Machine-Learning TensorFlow 2: Faster training with the DirectML plugin

As early as October 2021, the developers from Redmond announced the general availability of the DirectML backend for machine learning framework TensorFlow in version 1.15. But as the Microsoft employees now share in a developer blog, the team has since worked hard to speed up machine learning training in TensorFlow 2. Now they have presented a preview release of the Direct ML PluggableDevice for TensorFlow 2 on PyPi, which is supposed to bring about exactly this acceleration.

TensorFlow DirectML is a fork maintained by Microsoft of the machine learning framework originally developed by Google. This package uses the DirectX API DirectML for hardware acceleration.



The PluggableDevice aims to enable users of the latest version of TensorFlow to accelerate model training on a wide range of DX12-capable GPUs (Image: Microsoft).

The TensorFlow DirectML plugin installs DirectML as the PluggableDevice backend on TensorFlow 2. DirectML is a machine learning library that enables model acceleration on any DirectX 12 compatible GPU. According to the statements in the blog entry, it can cause model acceleration on all GPUs compatible with DirectX 12. This should also work with cards from AMD, Intel and NVIDIA.

Using the TensorFlow DirectML plugin for TensorFlow 2.9 should be easy: The plugin package can be installed via PyPI without requiring changes to existing scripts. The plugin works with the TensorFlow core and should easily integrate with versions 2.9 and newer of the packages tensorflow or tensorflow-cpu integrate. According to the announcement, developers can register their existing GPU. If you want to try the plugin for yourself, you can download it from GitHub.

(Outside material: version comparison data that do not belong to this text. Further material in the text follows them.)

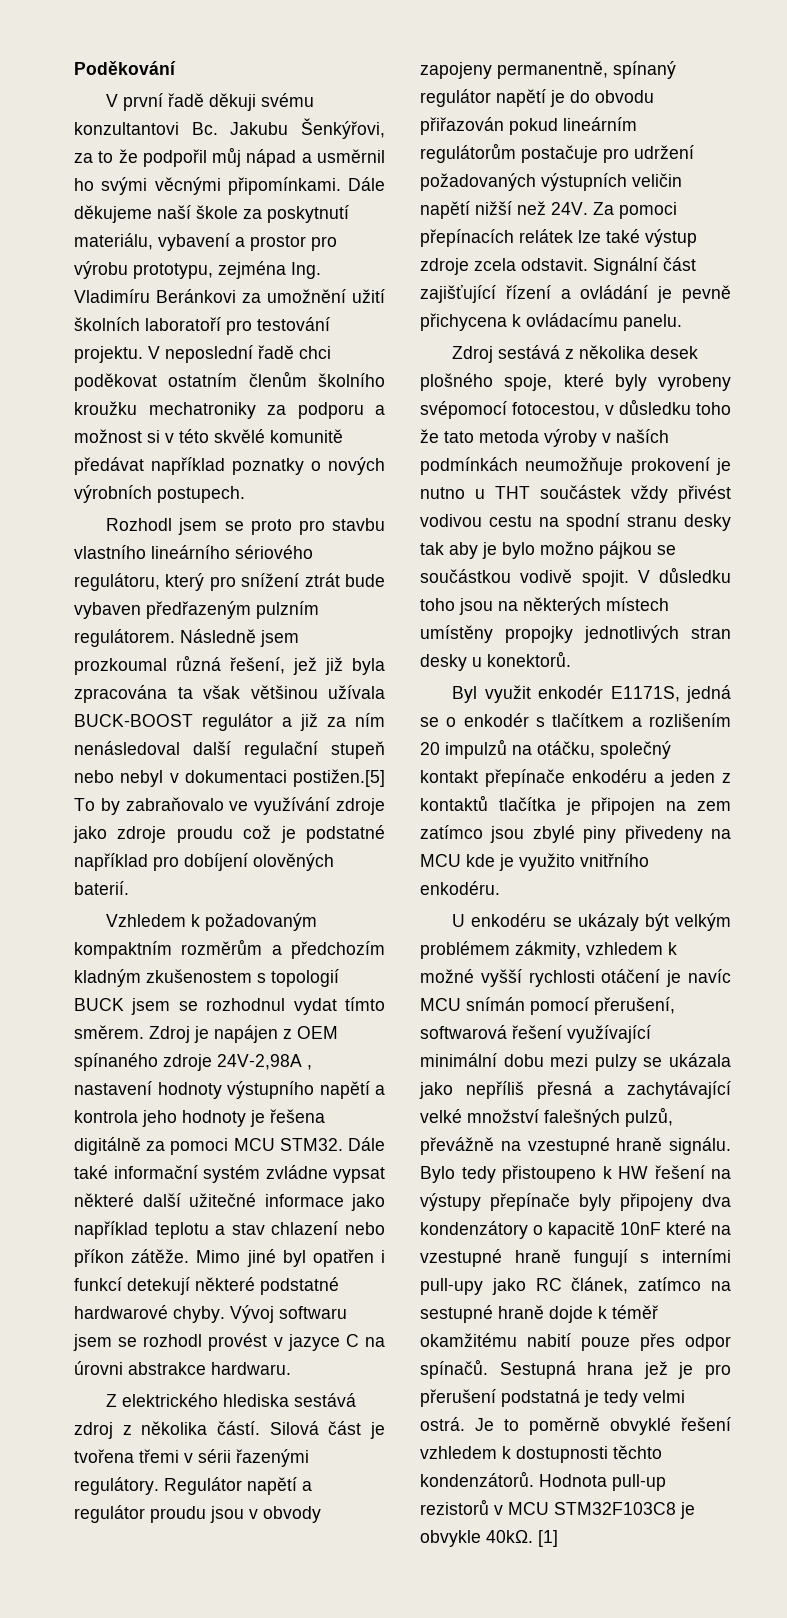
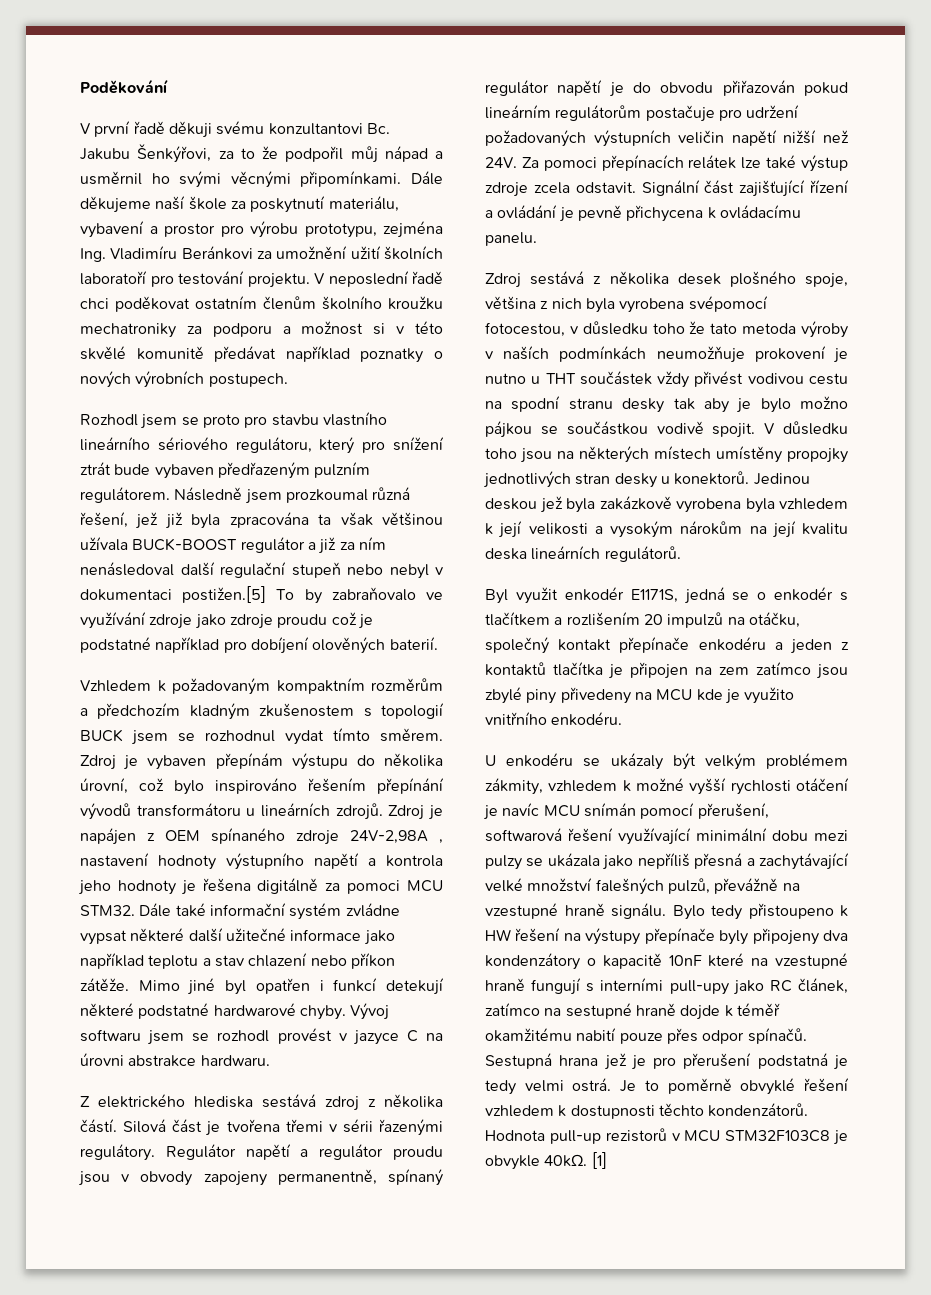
- Zdroj je napájen z OEM spínaného zdroje 24V-2,98A , nastavení hodnoty výstupního napětí a kontrola jeho hodnoty je řešena digitálně za pomoci MCU STM32.
+ Zdroj je vybaven přepínám výstupu do několika úrovní, což bylo inspirováno řešením přepínání vývodů transformátoru u lineárních zdrojů. Zdroj je napájen z OEM spínaného zdroje 24V-2,98A , nastavení hodnoty výstupního napětí a kontrola jeho hodnoty je řešena digitálně za pomoci MCU STM32.
- Zdroj sestává z několika desek plošného spoje, které byly vyrobeny svépomocí fotocestou, v důsledku toho že tato metoda výroby v naších podmínkách neumožňuje prokovení je nutno u THT součástek vždy přivést vodivou cestu na spodní stranu desky tak aby je bylo možno pájkou se součástkou vodivě spojit.
+ Zdroj sestává z několika desek plošného spoje, většina z nich byla vyrobena svépomocí fotocestou, v důsledku toho že tato metoda výroby v naších podmínkách neumožňuje prokovení je nutno u THT součástek vždy přivést vodivou cestu na spodní stranu desky tak aby je bylo možno pájkou se součástkou vodivě spojit.
+ Jedinou deskou jež byla zakázkově vyrobena byla vzhledem k její velikosti a vysokým nárokům na její kvalitu deska lineárních regulátorů.

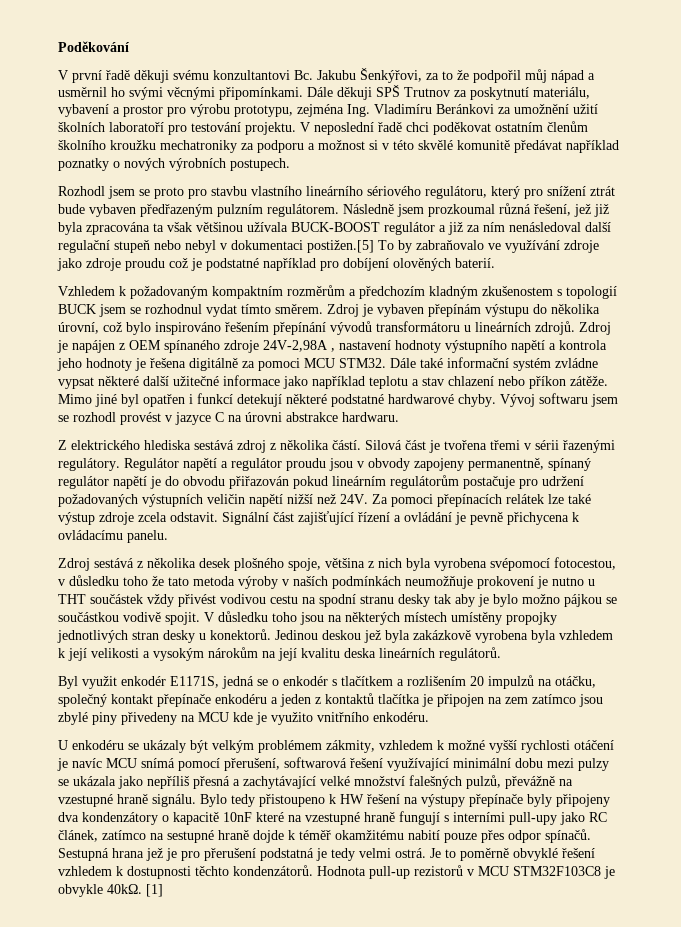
- Dále děkujeme naší škole za poskytnutí materiálu, vybavení a prostor pro výrobu prototypu, zejména Ing. Vladimíru Beránkovi za umožnění užití školních laboratoří pro testování projektu.
+ Dále děkuji SPŠ Trutnov za poskytnutí materiálu, vybavení a prostor pro výrobu prototypu, zejména Ing. Vladimíru Beránkovi za umožnění užití školních laboratoří pro testování projektu.
- U enkodéru se ukázaly být velkým problémem zákmity, vzhledem k možné vyšší rychlosti otáčení je navíc MCU snímán pomocí přerušení, softwarová řešení využívající minimální dobu mezi pulzy se ukázala jako nepříliš přesná a zachytávající velké množství falešných pulzů, převážně na vzestupné hraně signálu.
+ U enkodéru se ukázaly být velkým problémem zákmity, vzhledem k možné vyšší rychlosti otáčení je navíc MCU snímá pomocí přerušení, softwarová řešení využívající minimální dobu mezi pulzy se ukázala jako nepříliš přesná a zachytávající velké množství falešných pulzů, převážně na vzestupné hraně signálu.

Simultaneously with the release, the development team also announces that the TensorFlow DirectML plugin is available as an open-source package. According to Microsoft, this first preview of the plug-in package should support most basic machine learning models. The team announces extended model support and performance optimizations for later versions. This news and all other details can be found in the entry in Microsoft’s developer blog.